We recently attended a Business Marketing Club breakfast meet-up to discuss how powerful employees can be to your business on LinkedIn.
Hosted at Foot Anstey and presented by Luan Wise, author and official LinkedIn learning instructor, the session tackled some of the challenges – and benefits – of getting staff to post about their work.
Challenge one – convincing the bosses or the board
Bigger businesses can be notoriously difficult to convince when it comes to giving employees a voice, so you need to find the ‘what’s in it for me’ benefits and sell them. Here are some Luan outlined:
- Brand awareness – Employees have 10 times more first-degree connections than their company has followers.
- Content engagement – LinkedIn says the click-through rate is two times higher when content is shared by employees.
- Organic reach (vs paid) – People are three times more likely to trust company information that’s shared by an employee, according to the Edelman Trust Barometer.
- Thought leadership positioning – 39% of C-suite execs and decision makers said thought leadership content had influenced them to ask a vendor to participate in the RFP process.
- Recruitment – companies with socially engaged employees are 58% more likely to attract top talent.
- Staff satisfaction – and, they are 20% more likely to retain staff, too.
- Social selling/greater conversion
- Earned media value
Always start an employee advocacy programme by getting the leadership team involved – whether that’s to simply buy in to the idea, or to actually be part of the programme – it’s vital that they’re consulted.
Challenge two – adjusting your mindset
One of the first points that really resonated with us was that we need to remember we are still talking to people. “Employees need to come in with a B2C mindset but apply it to B2B,” explains Luan. “Organisations don’t post – people do, and trust grows from authenticity.”
Anyone who has a LinkedIn company page will know how difficult it can be to build meaningful engagement posting through these business accounts. Employees can help to bridge that gap and be your company advocates by posting in a more human way that others can relate to.

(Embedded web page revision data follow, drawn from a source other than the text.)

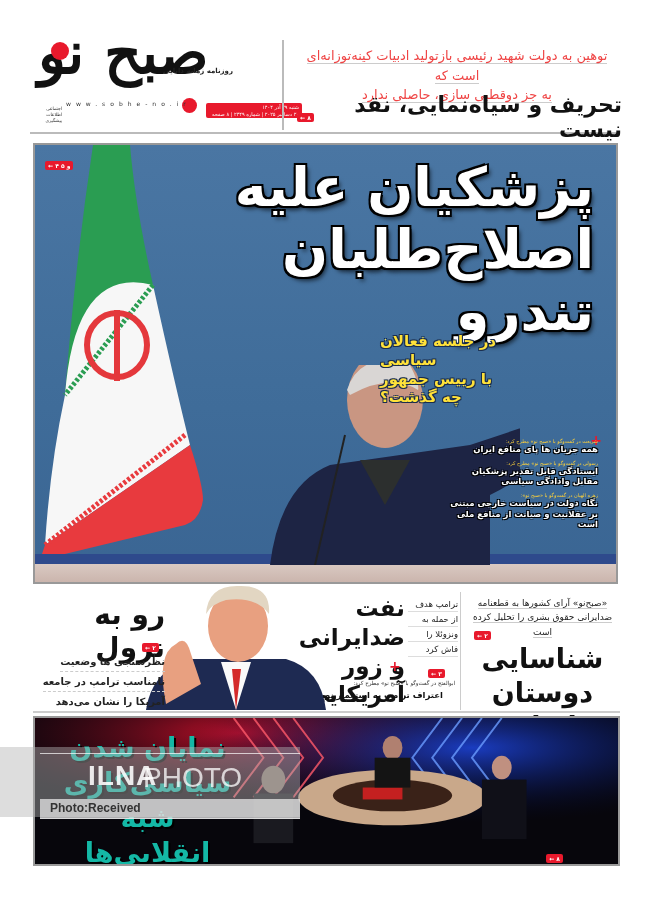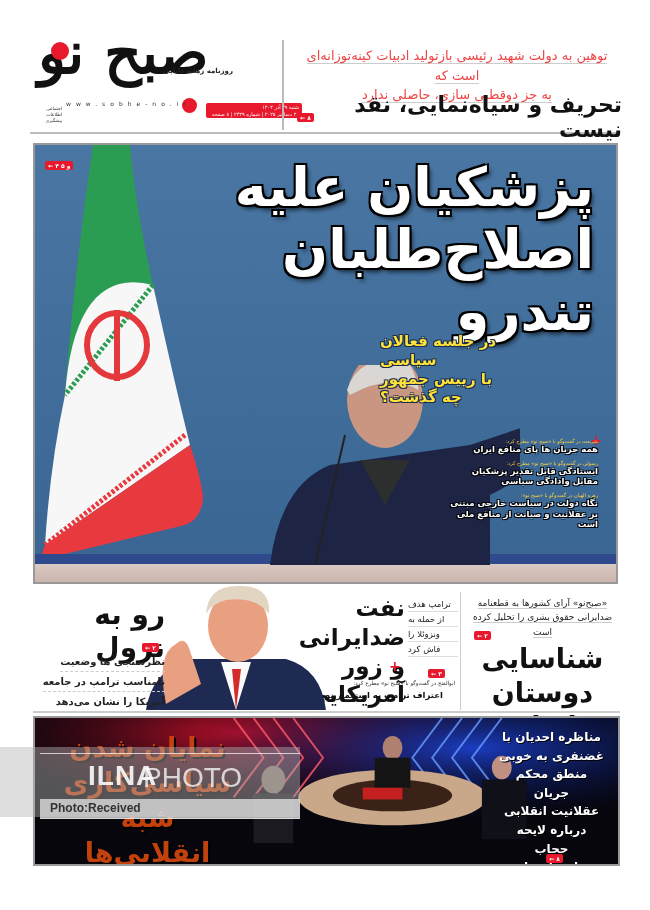--- a/index.html
+++ b/index.html
@@ -49,7 +49,7 @@
   .recog-badge { left: 474px; top: 631px; }
   .recog-head { left: 465px; top: 632px; width: 155px; direction: rtl; text-align: center; font-size: 27px; font-weight: bold; line-height: 1.25; color: #111; }
 
-  .tr-side { left: 408px; top: 597px; width: 50px; direction: rtl; text-align: left; font-size: 8.5px; color: #222; line-height: 1.65; }
+  .tr-side { left: 408px; top: 597px; width: 50px; direction: rtl; text-align: right; font-size: 8.5px; color: #222; line-height: 1.65; }
   .tr-side div { border-bottom: 1px solid #ddd; }
   .tr-badge { left: 428px; top: 669px; }
 

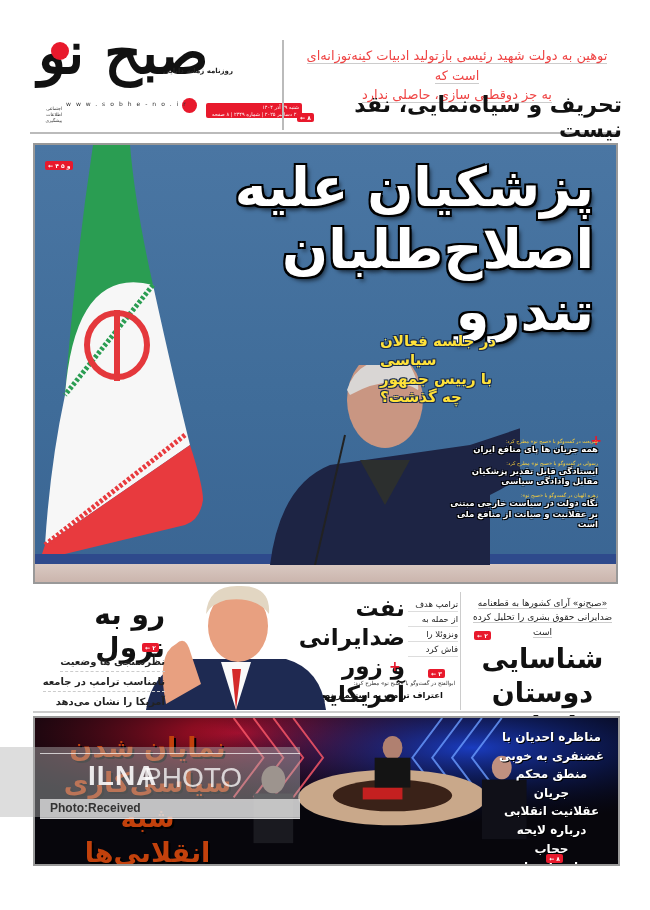--- a/index.html
+++ b/index.html
@@ -68,7 +68,7 @@
   
   .banner { left: 33px; top: 716px; width: 587px; height: 150px; background: #0a0a0e; border: 2px solid #999; overflow: hidden; }
   .banner-bg { position: absolute; inset: 0; }
-  .banner-left-head { position: absolute; left: 20px; top: 12px; width: 185px; direction: rtl; text-align: center; color: #c2410c; font-size: 27px; font-weight: bold; line-height: 1.3; text-shadow: 2px 2px 0 #000; }
+  .banner-left-head { position: absolute; left: 20px; top: 12px; width: 185px; direction: rtl; text-align: center; color: #14b8a6; font-size: 27px; font-weight: bold; line-height: 1.3; text-shadow: 2px 2px 0 #000; }
   .banner-right { position: absolute; right: 14px; top: 10px; width: 105px; direction: rtl; text-align: center; color: #fff; font-size: 12px; font-weight: bold; line-height: 1.55; text-shadow: 1px 1px 0 #000; }
   .banner-badge { position: absolute; right: 55px; top: 136px; }
 

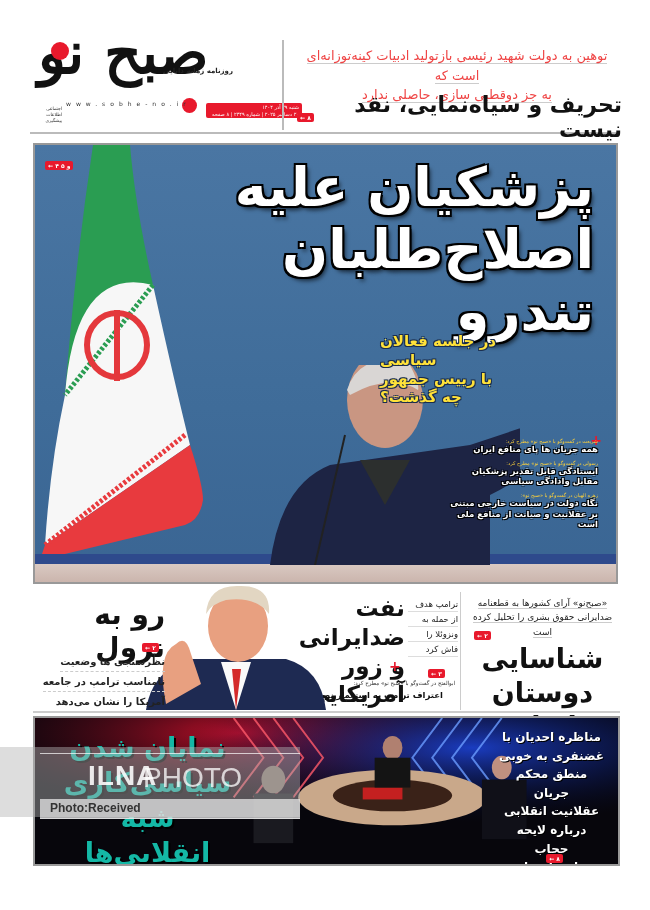--- a/index.html
+++ b/index.html
@@ -242,14 +242,6 @@
     <div>سیاسی‌کاری</div>
     <div>شبه انقلابی‌ها</div>
   </div>
-  <div class="banner-right">
-    <div>مناظره احدیان با</div>
-    <div>غضنفری به خوبی</div>
-    <div>منطق محکم جریان</div>
-    <div>عقلانیت انقلابی</div>
-    <div>درباره لایحه حجاب</div>
-    <div>را نشان داد</div>
-  </div>
   <div class="banner-badge pg-badge">← <span>۸</span></div>
 </div>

Challenge three – being prepared for mistakes
We’ve all read horror stories about staff who have posted something they shouldn’t on social media and caused a terrible PR disaster for their employer. First, remember that these are not common incidents. Second, prepare your programme well:
- Have a social media policy – this document should clearly outline how to deal with comments or posts that might be considered offensive, negative comments about the company or staff, how to handle inappropriate content, how to get more information and advice and the consequences of breaching the social media policy.
- Provide training – talk through the social media policy with staff and provide lots of examples of do’s and don’ts so they are clear on what’s acceptable and what isn’t.

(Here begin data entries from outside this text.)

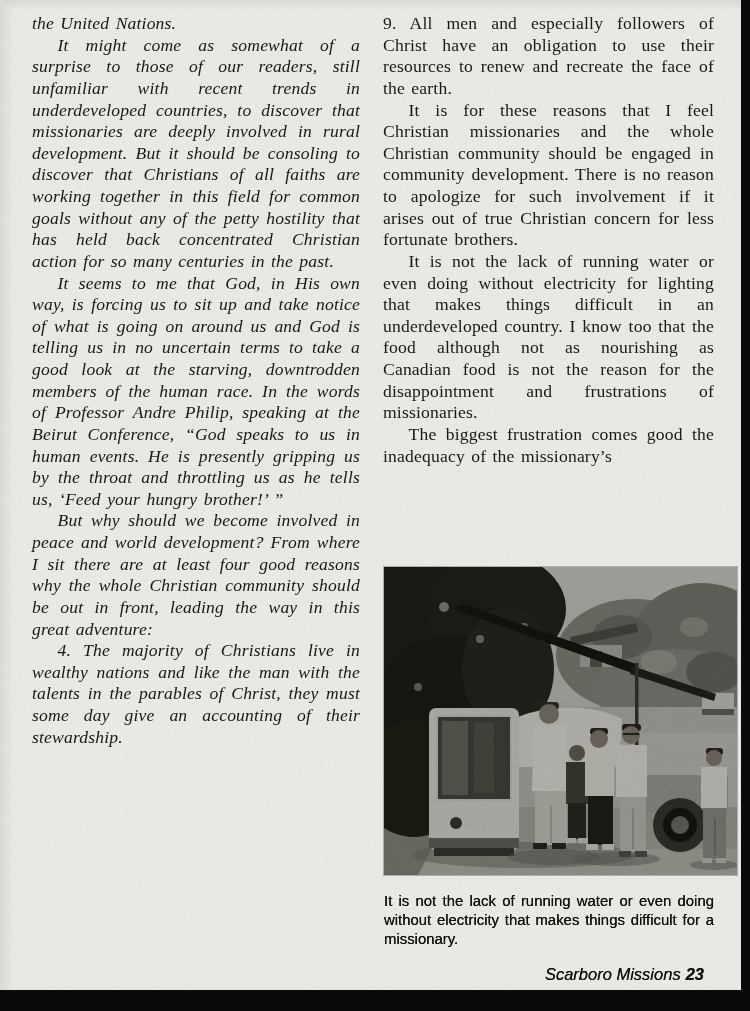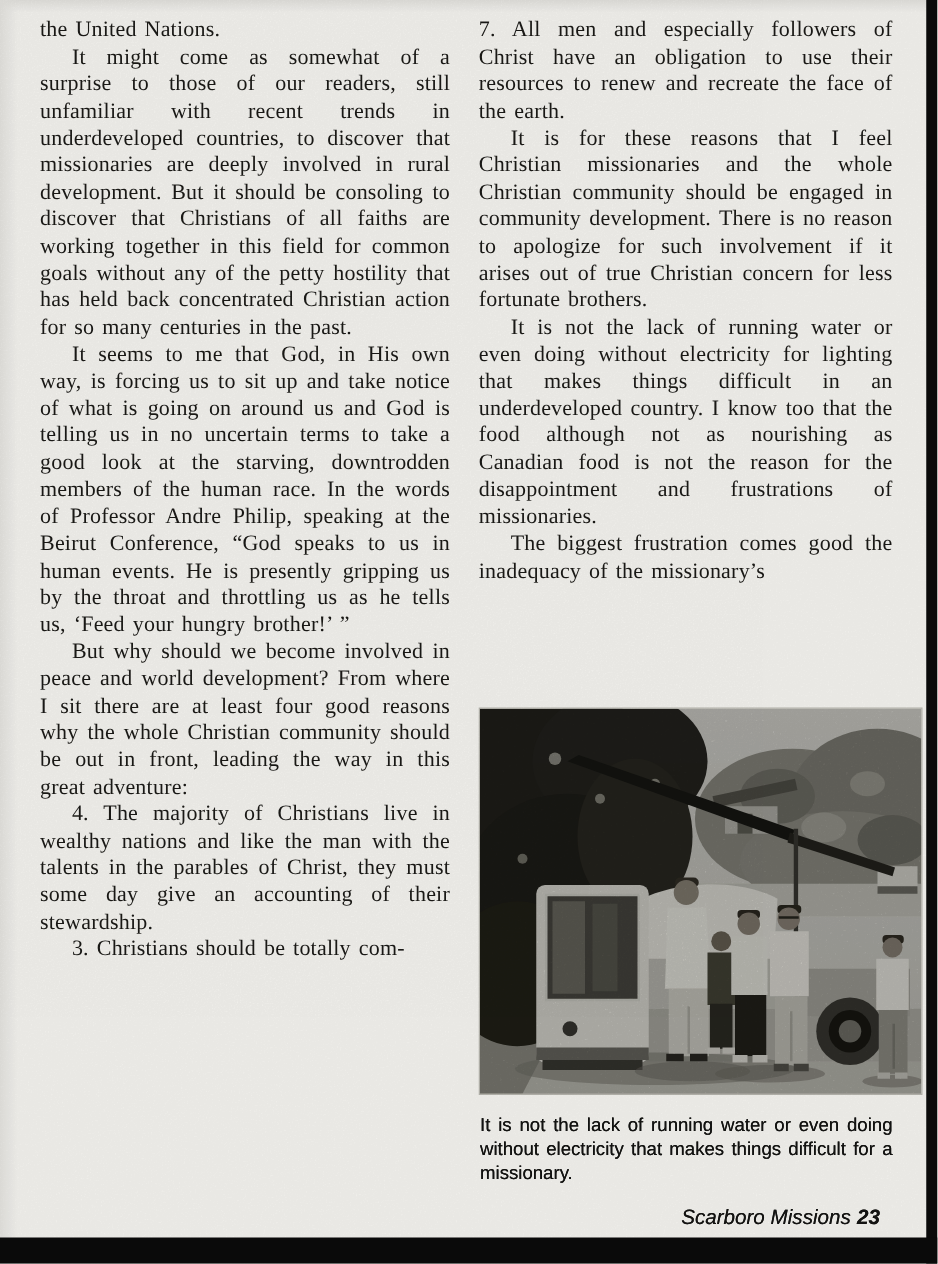--- a/index.html
+++ b/index.html
@@ -36,7 +36,7 @@
 
   
   .col { position: absolute; top: 13px; }
-  .col-left  { left: 32px;  width: 328px; }
+  .col-left  { left: 32px;  width: 328px; font-style: italic; }
   .col-right { left: 383px; width: 331px; }
   .col p {
     margin: 0;

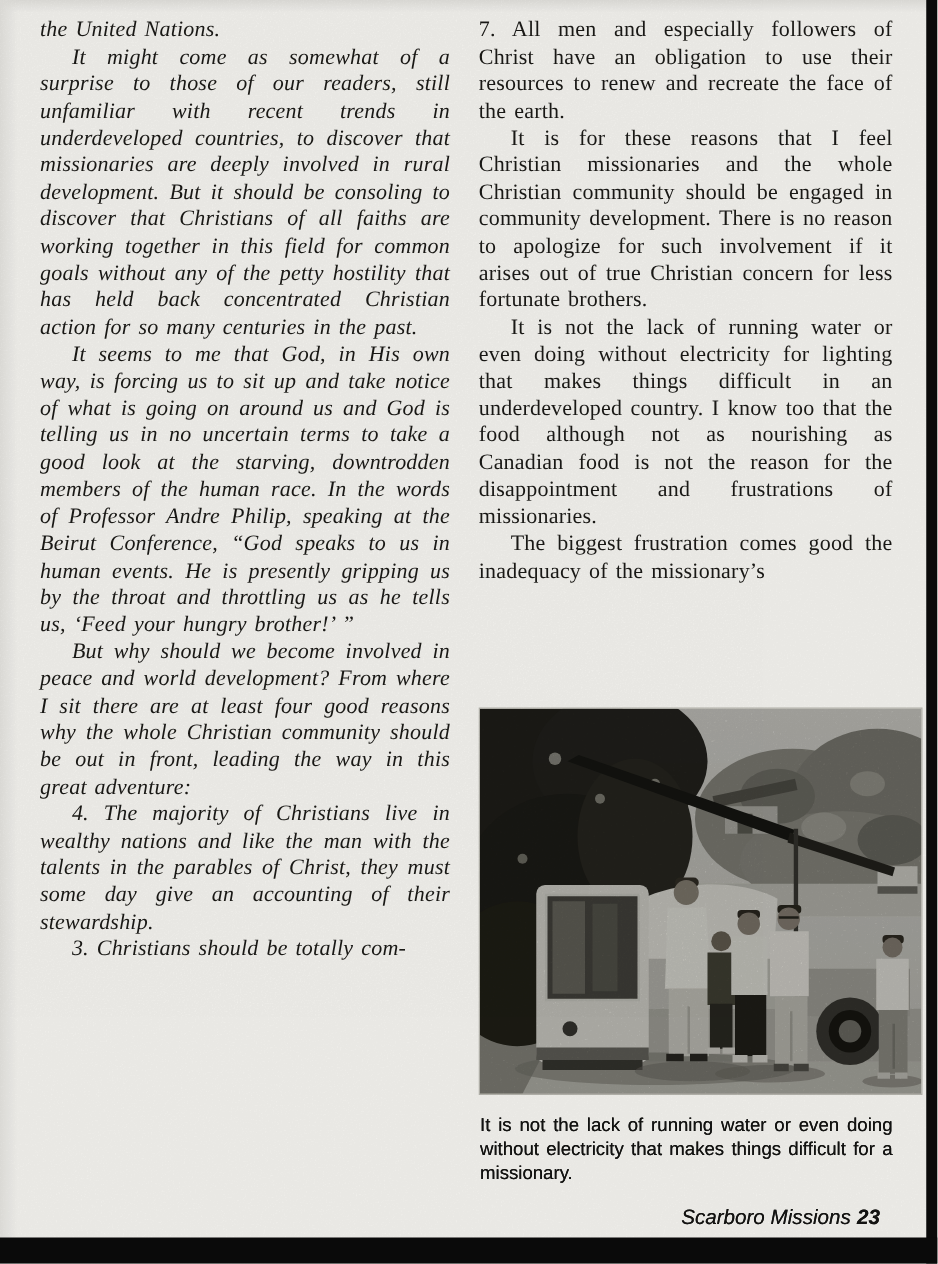--- a/index.html
+++ b/index.html
@@ -93,7 +93,7 @@
   </section>
 
   <section class="col col-right">
-    <p>7.  All men and especially followers of Christ have an obligation to use their resources to renew and recreate the face of the earth.</p>
+    <p>9.  All men and especially followers of Christ have an obligation to use their resources to renew and recreate the face of the earth.</p>
     <p>It is for these reasons that I feel Christian missionaries and the whole Christian community should be engaged in community development.  There is no reason to apologize for such involvement if it arises out of true Christian concern for less fortunate brothers.</p>
     <p>It is not the lack of running water or even doing without electricity for lighting that makes things difficult in an underdeveloped country.  I know too that the food although not as nourishing as Canadian food is not the reason for the disappointment and frustrations of missionaries.</p>
     <p>The biggest frustration comes good the inadequacy of the missionary’s</p>

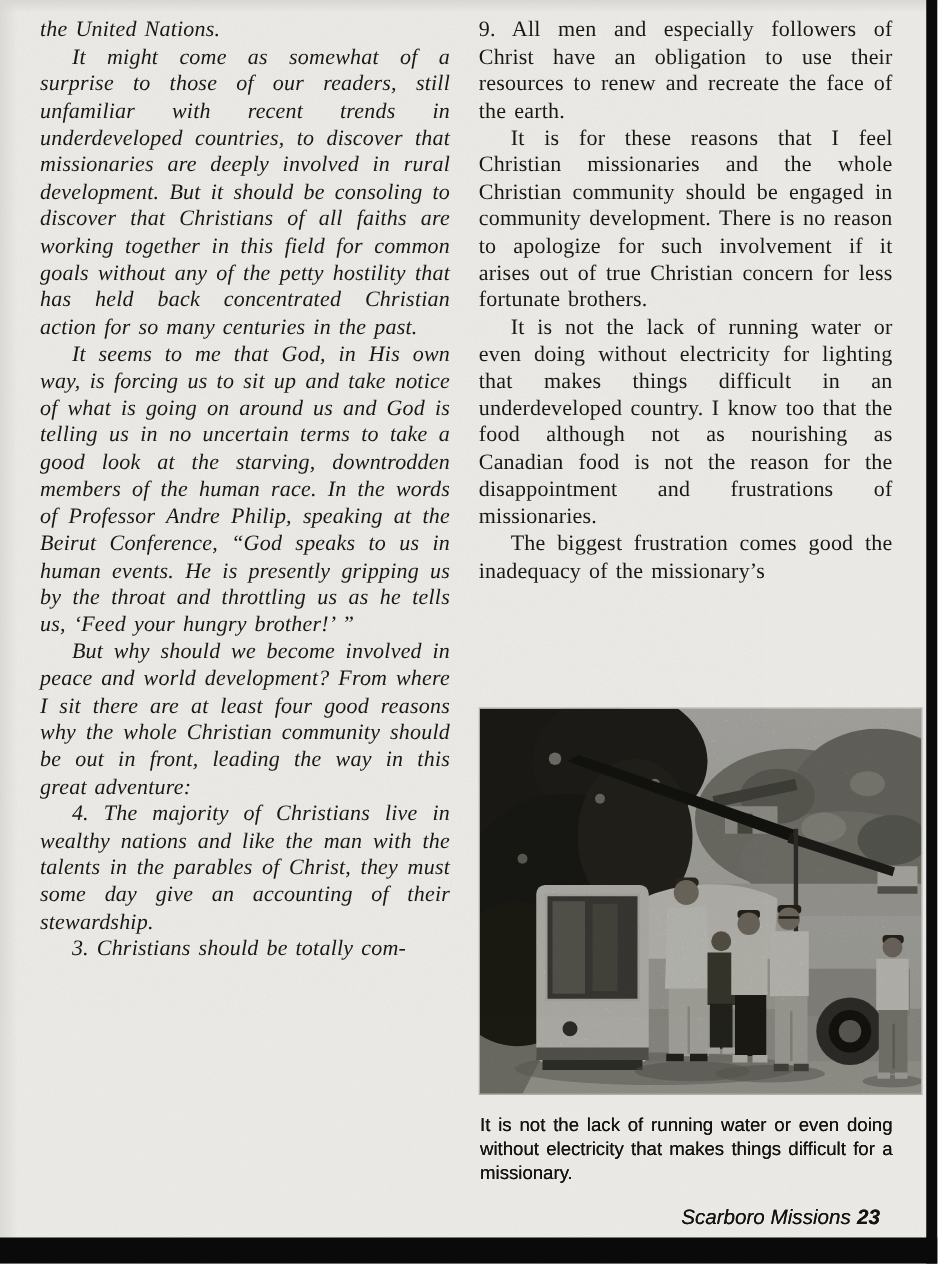--- a/index.html
+++ b/index.html
@@ -89,7 +89,6 @@
     <p>It seems to me that God, in His own way, is forcing us to sit up and take notice of what is going on around us and God is telling us in no uncertain terms to take a good look at the starving, downtrodden members of the human race.  In the words of Professor Andre Philip, speaking at the Beirut Conference, “God speaks to us in human events.  He is presently gripping us by the throat and throttling us as he tells us, ‘Feed your hungry brother!’ ”</p>
     <p>But why should we become involved in peace and world development?  From where I sit there are at least four good reasons why the whole Christian community should be out in front, leading the way in this great adventure:</p>
     <p>4.  The majority of Christians live in wealthy nations and like the man with the talents in the parables of Christ, they must some day give an accounting of their stewardship.</p>
-    <p>3.  Christians should be totally com-</p>
   </section>
 
   <section class="col col-right">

- Identify the right people – often, if you start with the employees who have the right mindset then it’s very unlikely that problems will occur because they are engaged in the business and positive about working there.
Challenge four – keeping staff motivated
You’ve done all the legwork, now it’s up to them, right? “You need to provide people with ideas for posting their own content and give them tools so it’s manageable,” advises Luan.
She suggests having a central folder on the company system, where you can save background information, company stories, updates and pictures. This makes it easier for people to find what they need quickly and gives them ideas of topics they can share.
Initial training, looking at different types of posts and content ideas will also help to get them started. Look at other companies and see how their employees are posting – discuss what’s good and bad about each to give your staff a steer on what’s appropriate for your business.
If interest starts to wane, Luan suggests gamification as a way of boosting activity. “Appeal to people’s competitive nature,” she says. “You could create a leaderboard to show the most engaged company post each week or provide small incentives to get people interested.”